▶ [Source information]

▼

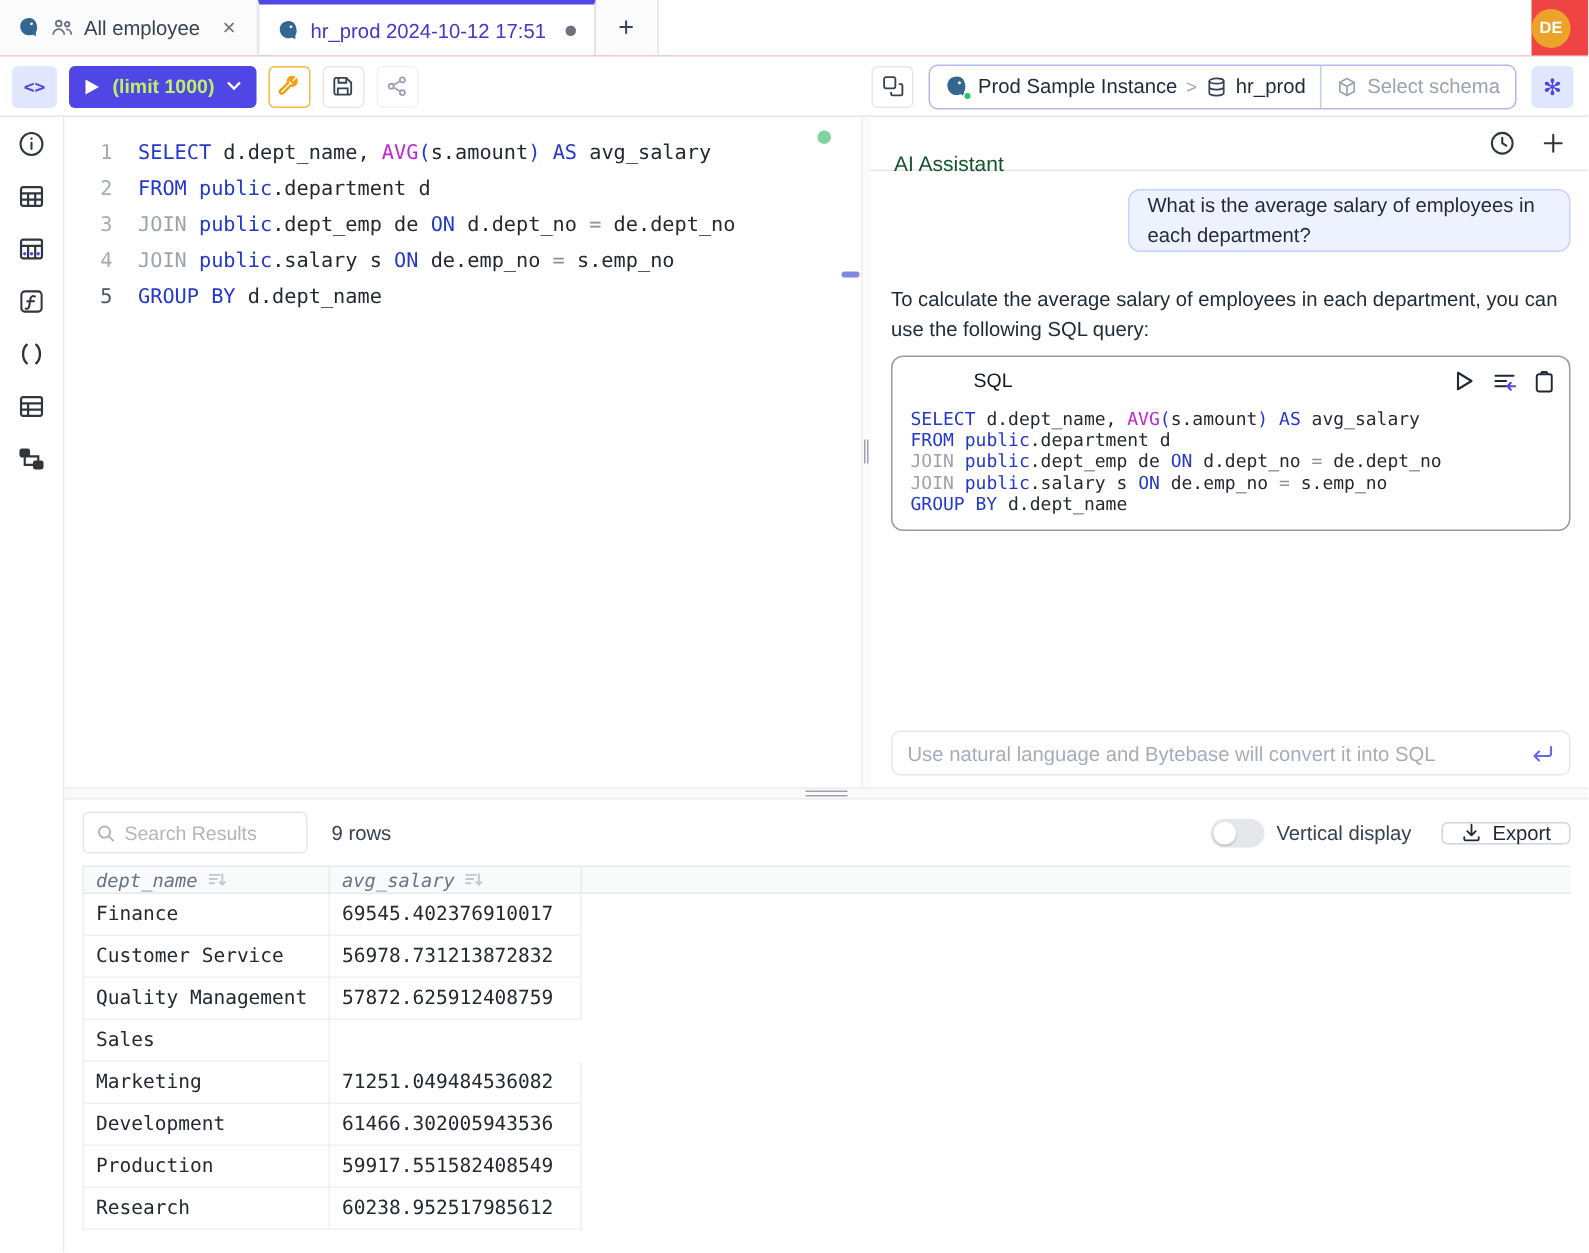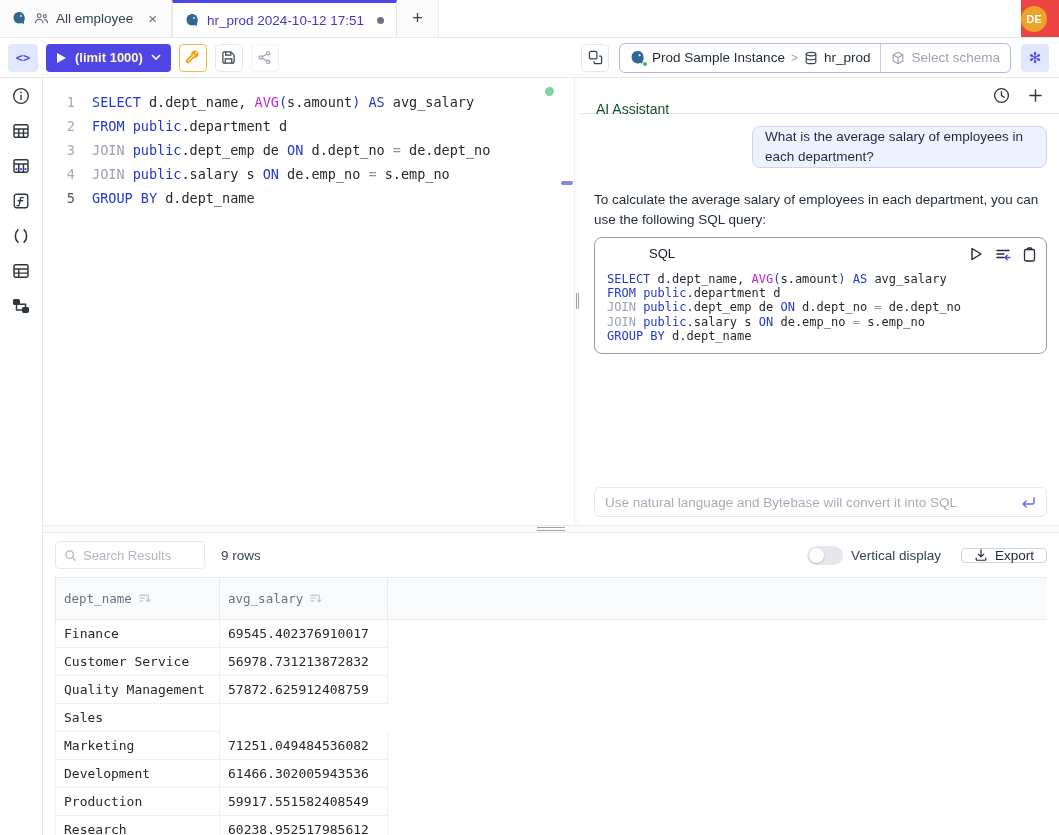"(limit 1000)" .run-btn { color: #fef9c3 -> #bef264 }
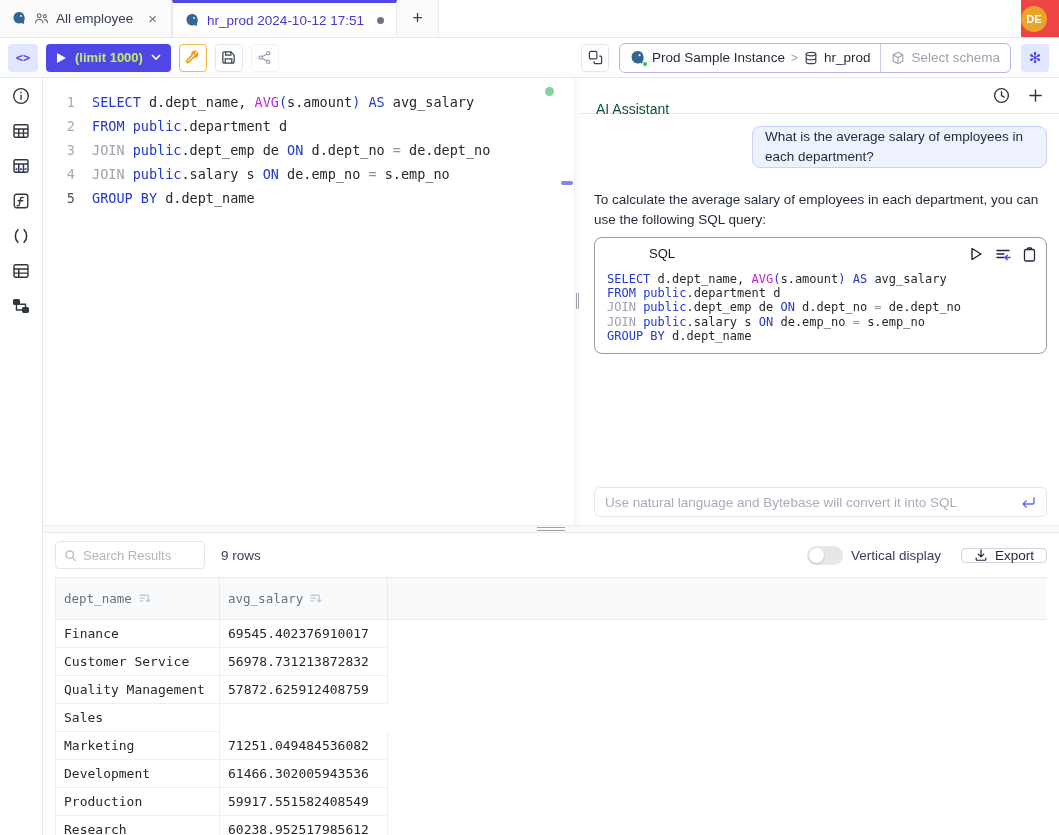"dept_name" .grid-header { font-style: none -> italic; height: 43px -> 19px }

▲
▼

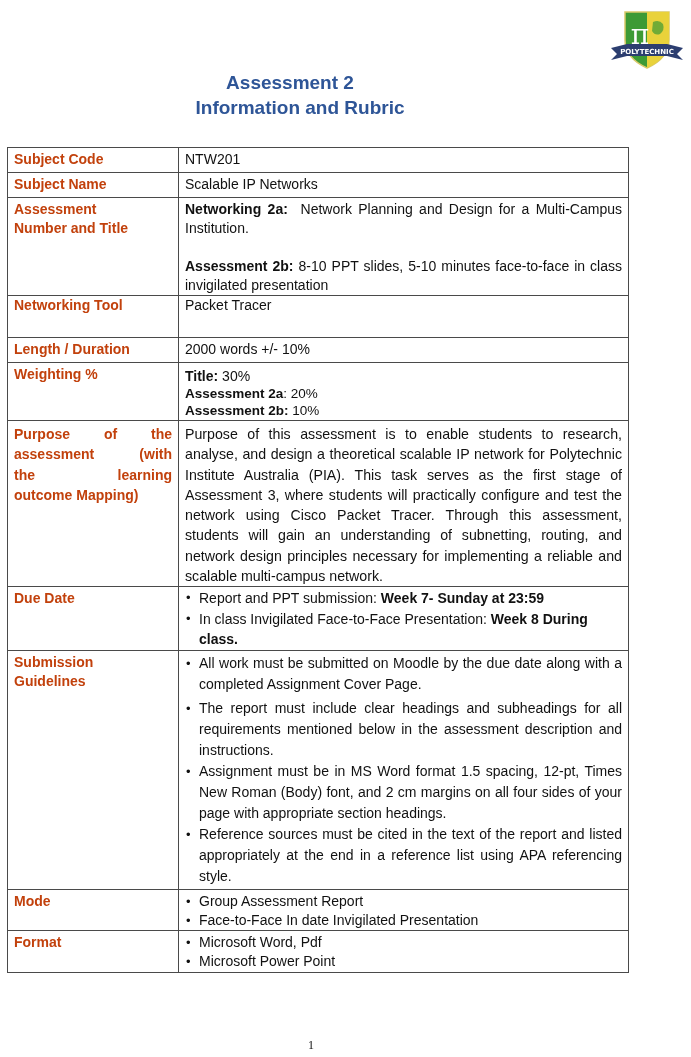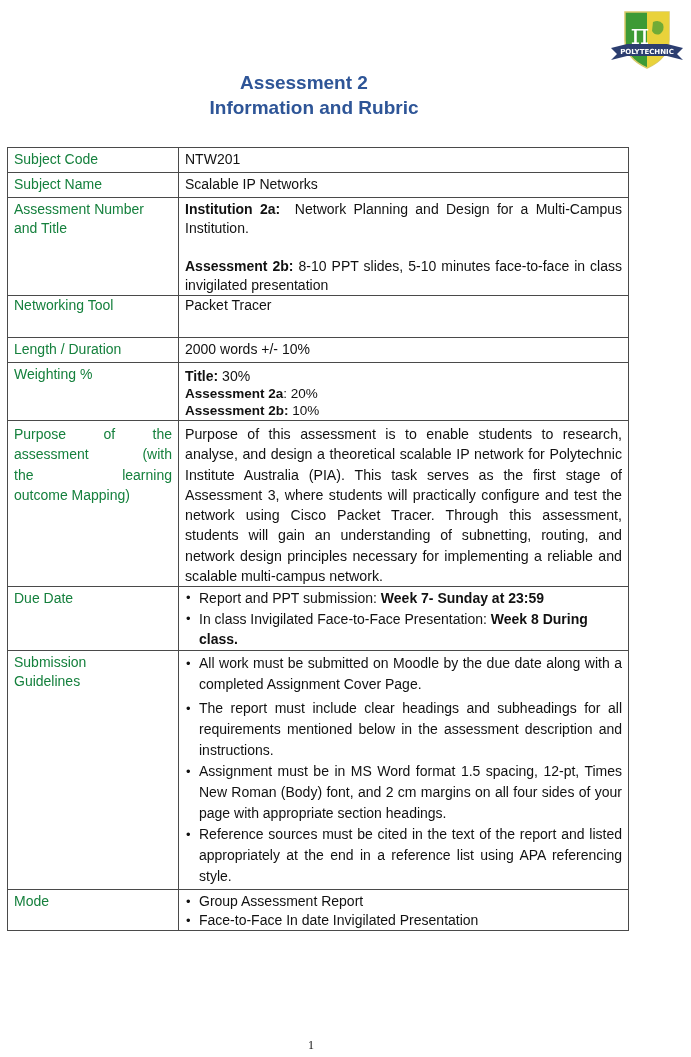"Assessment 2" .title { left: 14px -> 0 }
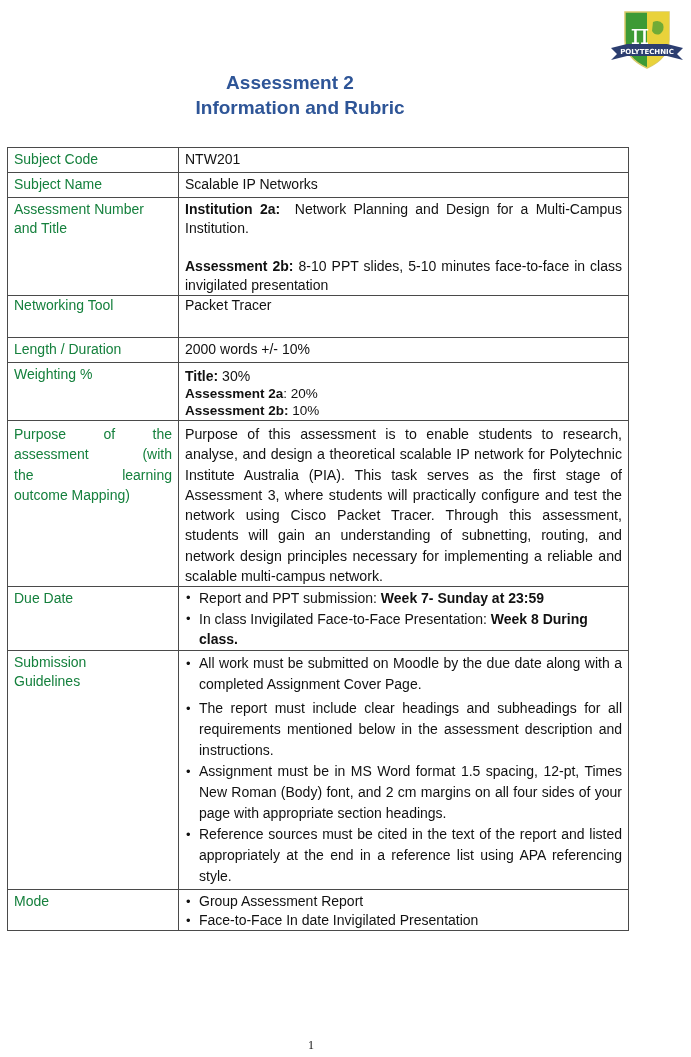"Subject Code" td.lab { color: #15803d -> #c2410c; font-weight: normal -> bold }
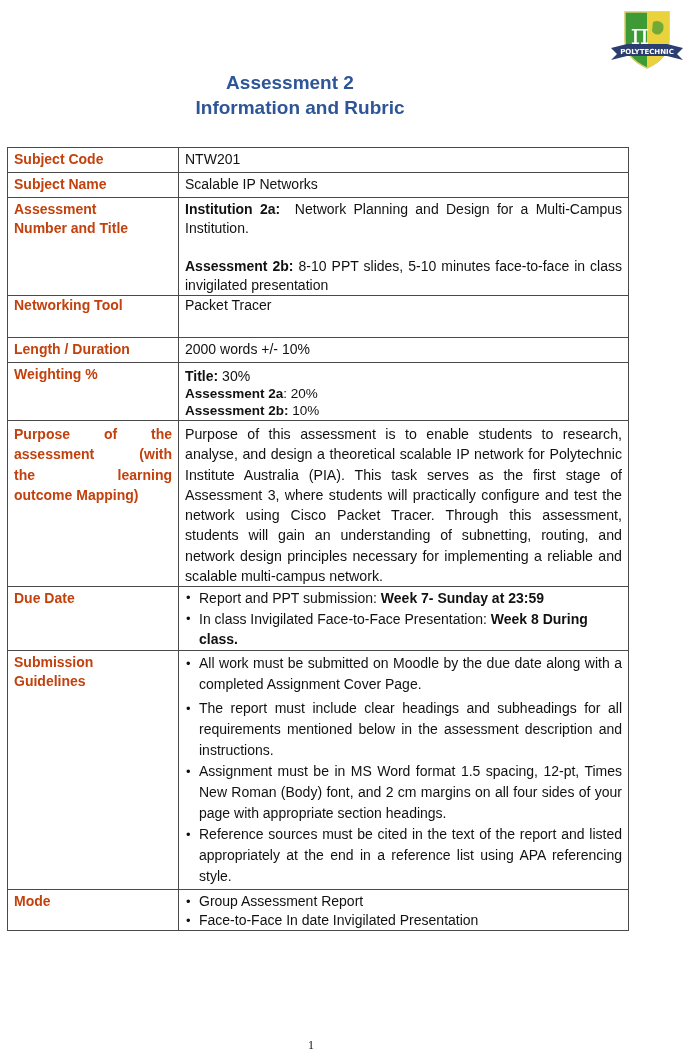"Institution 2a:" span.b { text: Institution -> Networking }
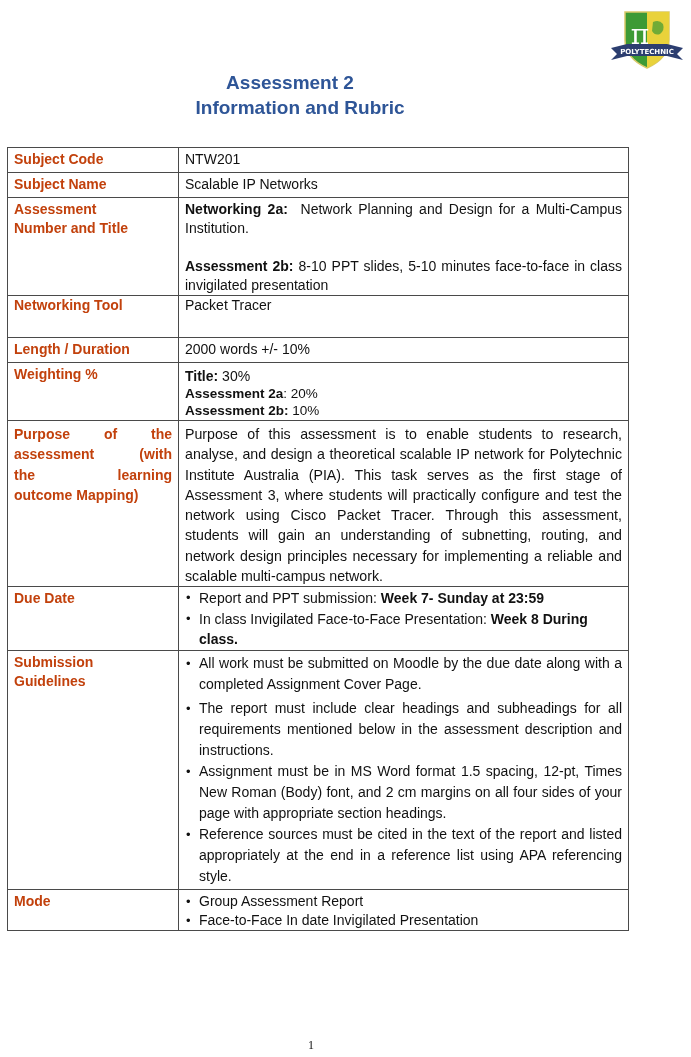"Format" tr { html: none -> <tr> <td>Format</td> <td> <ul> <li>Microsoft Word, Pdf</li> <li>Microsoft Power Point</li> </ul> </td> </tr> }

▲
▼

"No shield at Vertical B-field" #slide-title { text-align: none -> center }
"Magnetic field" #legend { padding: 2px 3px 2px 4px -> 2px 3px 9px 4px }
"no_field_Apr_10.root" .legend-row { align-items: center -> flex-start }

▲

▶ [What the exercise asks] Text only, no pictures: please print exactly the lines above from the line with "color: #fef9c3 ->" up to and including the line with "font-style: none ->", and nothing else.

▶ [Answer box]
"(limit 1000)" .run-btn { color: #fef9c3 -> #bef264 }
"dept_name" .grid-header { font-style: none -> italic; height: 43px -> 19px }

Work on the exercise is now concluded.